Amazing Archaeological Discoveries?

Professor Wendy Thomas...Queen Latifah
Dr. Bob Alvarez...Chris Parnell
Student # 1...Seth Meyers
Student # 2...Rachel Dratch
Student # 3...Fred Armisen

[SCENE: An archaeology class. Professor Wendy Thomas is addressing the students.]

Professor Wendy Thomas: Okay, class, settle down. Dr. Bob Alvarez is going to be speaking to us today about some his recent findings. Now he's come a long way, so let's give him a warm welcome. Dr. Alvarez?

[Dr. Bob Alvarez comes through the door and stands at the center of the classroom]

Dr. Bob Alvarez: Thanks, Professor Thomas. (to the class) Hello there, class.

[The entire class shouts "Hi, Bob!"]

Dr. Bob Alvarez: (groans) I was expecting that. Even the chancellor did it when I was getting my Ph.D. I'm going to get that Bob Newhart one day and make him pay for the pain he's caused me. (pauses and takes a deep breath) Anyway, as your professor said, I'm here to talk to you about some of my most recent archaeological findings. Let's get started.

[Dr. Alvarez walks over to a table next to him covered by a sheet. He then removes the sheet, revealing his artifacts]

Dr. Bob Alvarez: Okay, let's start with this item. (picks up a Verizon-brand cell-phone) Now, you can tell from the sequence of painted numbers that this civilization had a primitive catalog system. Also, strangely enough, they associated three letters of their alphabet with each number. It's a weird language that my colleagues and I have yet to decipher. Another point of interest is that...

(Student # 1 raises his hand)

Dr. Bob Alvarez: (surprised) Yes? You have a question? Already?

Student # 1: Not really. But isn't that just a cell-phone? I have the exact same one. (reaches into his pocket and holds up his cell-phone) See?

Dr. Bob Alvarez: (shocked) Where did you get that?

Student # 1: (surprised) I bought it at the mall. Why?

Dr. Bob Alvarez: (enraged) The local mall is selling artifacts to college students? Something must be done about this! (calms down) Listen, after this class is over, I want you students to buy up as many of these devices as you can. Then, take them to the local museum. They'll know what to do. Understand?

[The class responds with an enthusiastic "Yes, sir."]

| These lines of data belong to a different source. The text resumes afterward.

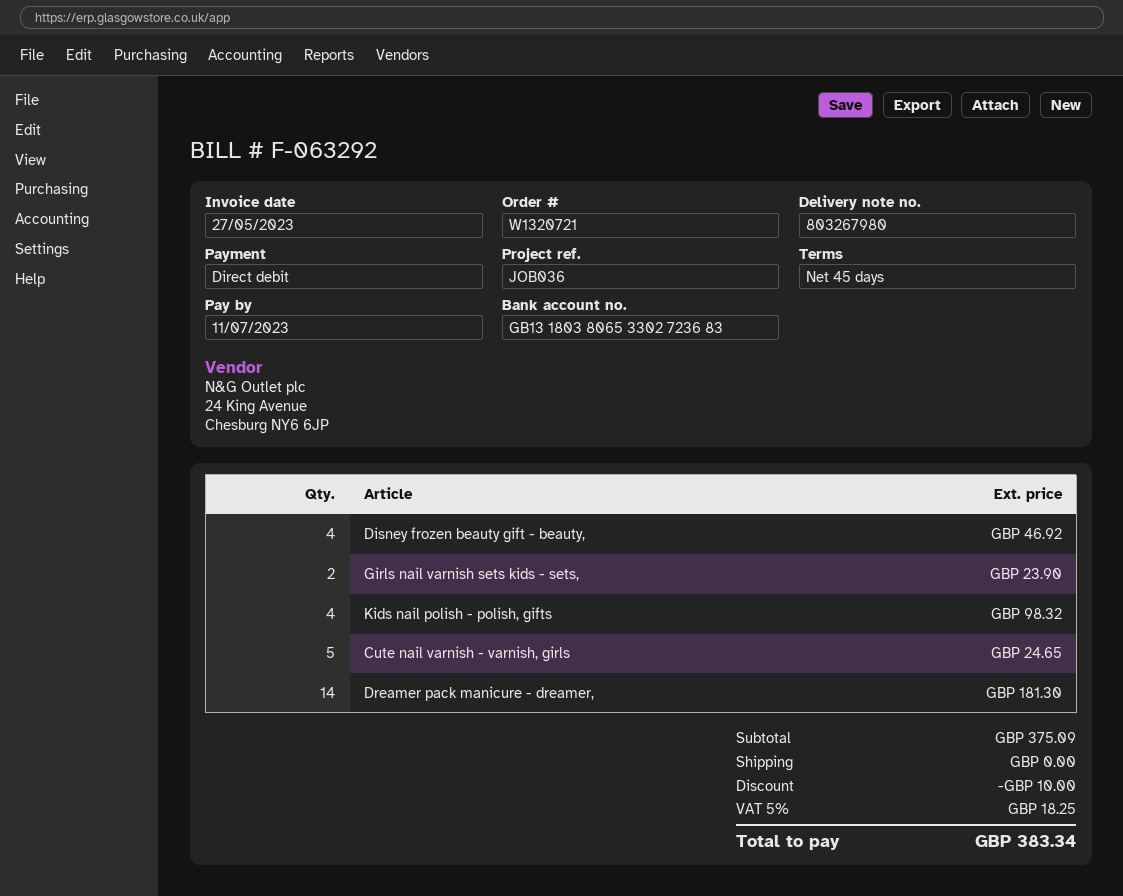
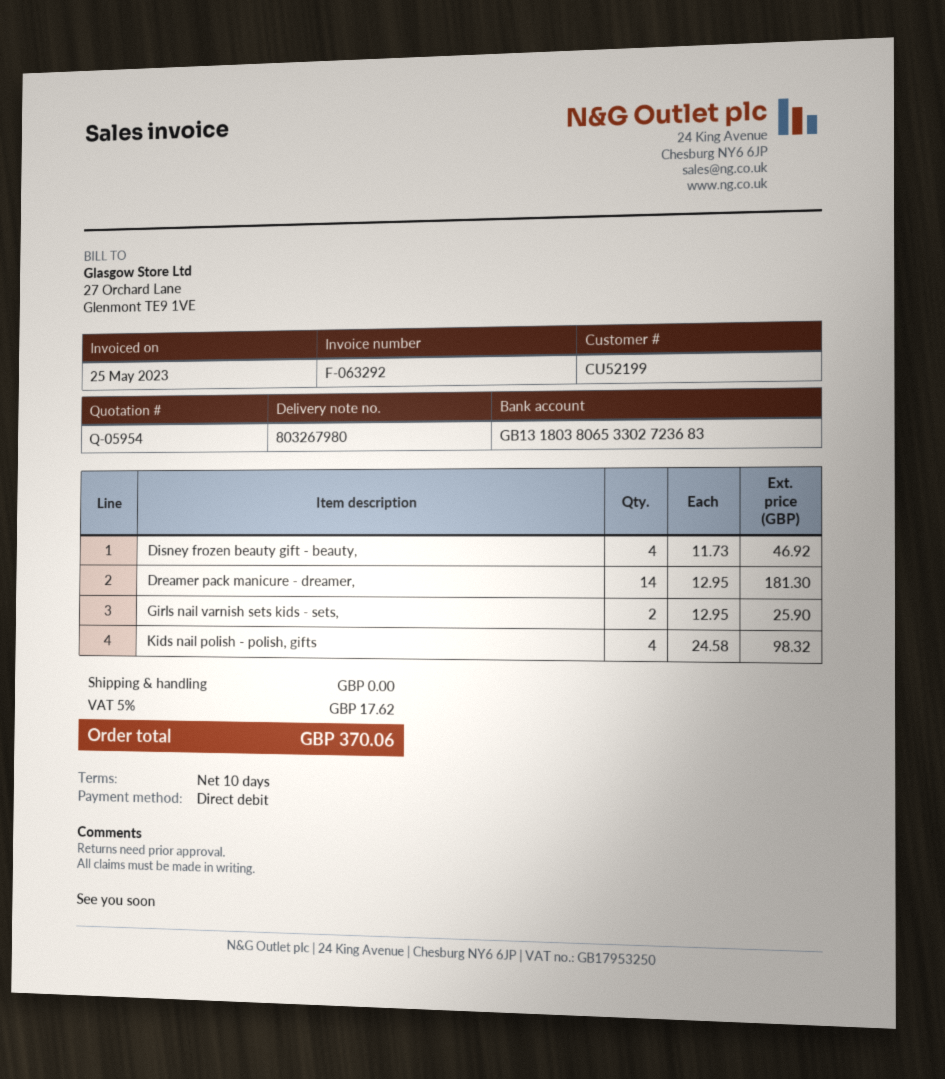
invoice date: 2023-05-27 -> 2023-05-25
payment terms: 45 days -> 10 days
Girls nail varnish sets kids - sets,: 2 for 23.90 -> 2 for 25.90
Cute nail varnish - varnish, girls: 5 for 24.65 -> none
discount: 10.00 -> none
tax: 5% = 18.25 -> 5% = 17.62
total: 383.34 -> 370.06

Dr. Bob Alvarez: Excellent. Okay, let's move on. Here's something that's very interesting. (picks up an old McDonalds plastic drinking cup) A primitive drinking cup from ancient times. Notice the pattern of yellow arches throughout the cup. It indicates that this society used arches in their architectural designs. Also, this cup is very flexible, so it wasn't made of stone or wood. I've hypothesized that it's almost a form of liquid plaster, almost like today's plastic.

(Student # 2 raises her hand)

Dr. Bob Alvarez: (annoyed) Yes?

Student # 2: That's just a cup from McDonalds. (points at the cup) Look, there's even a copyright date on it from 1998.

Dr. Bob Alvarez: (notices the copyright information and gets excited) Astounding! This changes everything about this finding! It isn't a drinking cup like we previously thought!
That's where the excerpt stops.